Dude, why not just get yourself another server?

"something 4 people use every 6 months doesn't tend to get optimized much"

Yeah, but the usual case is still to throw stuff like that on a spare "random odds and ends go here" server, not a production one whose performance/responsiveness you care about.

It likely has a dependency on HN: looking up users, karma, etc., which is just simpler to do on the same machine.

Ranking applications by HN karma? I hope not.

They've been clear that they do look at your HN posts and comments, etc.

It may or may not be used for ranking in specific, but it's definitely used and they've always been upfront about that when asked.

Also, they use hacker news to communicate to applicants. I applied a while back, and one day while browsing I got a message through HN, something like "pg has a question for you" in the header bar. Clicking through is the question, and place to put the answer.

Basically, there's a whole messaging system in hacker news that most people don't see.

Yeah, this is known :) but an algo that incorporates HN karma wouldn't be the best thing :P

I was told once that they don't rank on karma, but if they recognize your name from discussions around here it helps your case.

I'd be really worried about some algorithm somewhere deciding to crawl less frequently even after the temporary ban has been lifted.

Robot bans can render your archive.org records inaccessable, zap all your former code 200 urls out of the major search indices, and yes, kill your inclusion in the list of topical sites.

Much better to set a temporary Crawl-Delay directive. Otherwise you're not just telling the engines to pause crawling you, you're telling them "take all of my pages out of your index."

What are the details of crawl-delay? If its supposed to be "number of seconds between hits", for some sites, 1 hit per second may as well be "not crawled at all"..

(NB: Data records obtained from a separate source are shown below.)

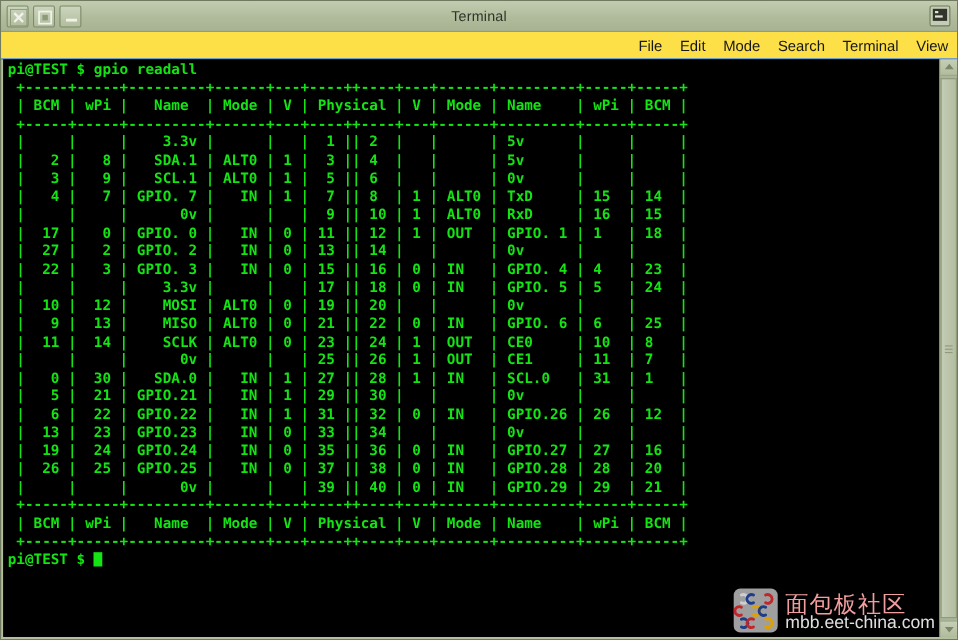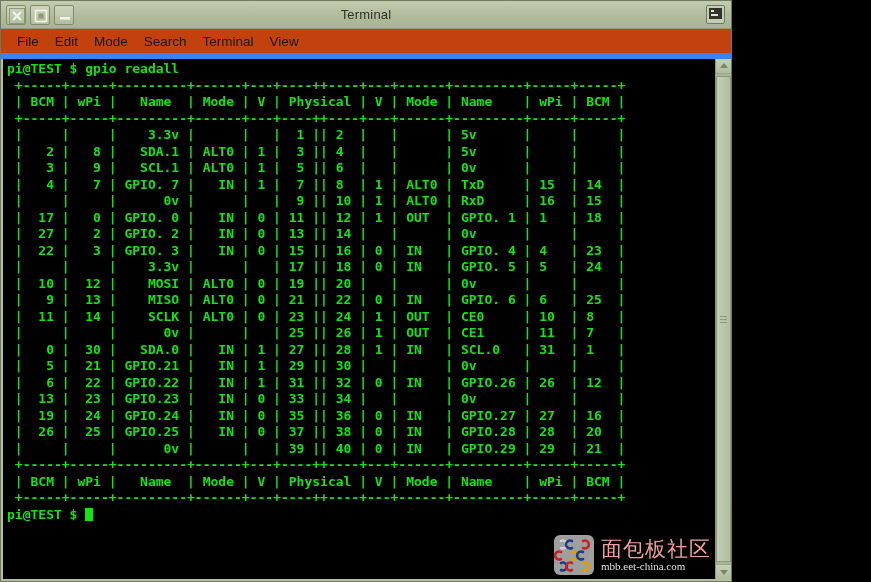"Terminal" #window { width: 732px -> 871px }
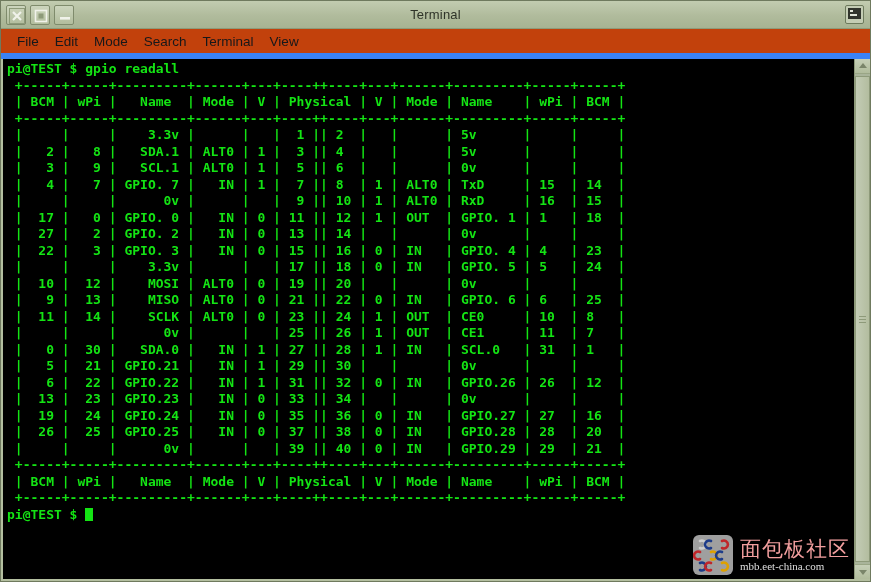"File" #menubar { background: #c2410c -> #fde047; border-bottom: 6px solid #3b82f6 -> 1px solid #3b82f6; justify-content: none -> flex-end }
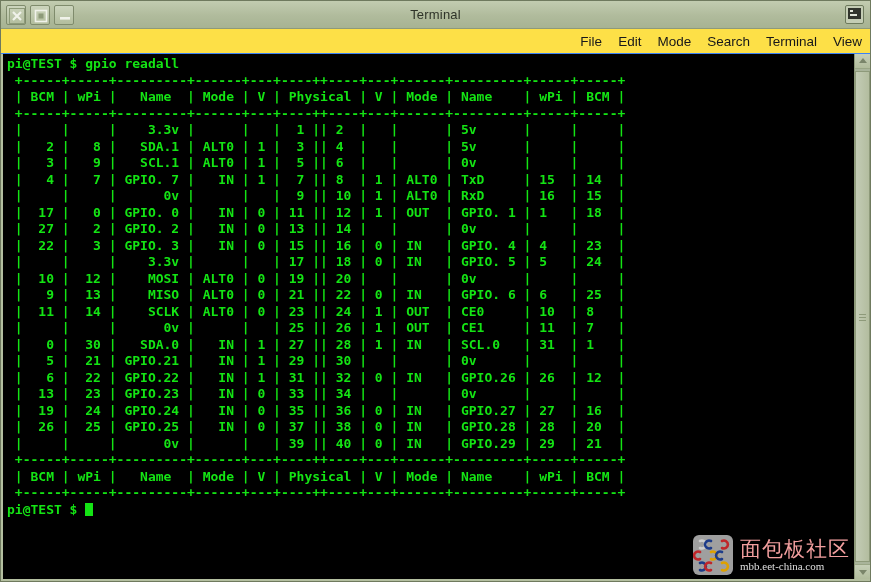"mbb.eet-china.com" #wm-url { font-family: Liberation Serif, serif -> Liberation Sans, sans-serif; font-size: 11px -> 16px }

Right, but his point is that at least this way you won't get delisted :)

Why is this still on the front page of HN? This seems like such a non-story.

Have you considered using last-modified/etag headers to control the crawlers? If you detect a crawler, and it requests a page that it has visited before, you could just return a 304 without doing anything else.

On a related note the threads page seems to load very slowly now. I guess because it would place heavy load on the DB grabbing all your comments from different threads.

What does this mean for http://www.searchyc.com? Will it stop too? (Afterall, it must be a bot too, and a robots.txt like this implies that no bots /should/ scrape the site.) Or will it be allowed?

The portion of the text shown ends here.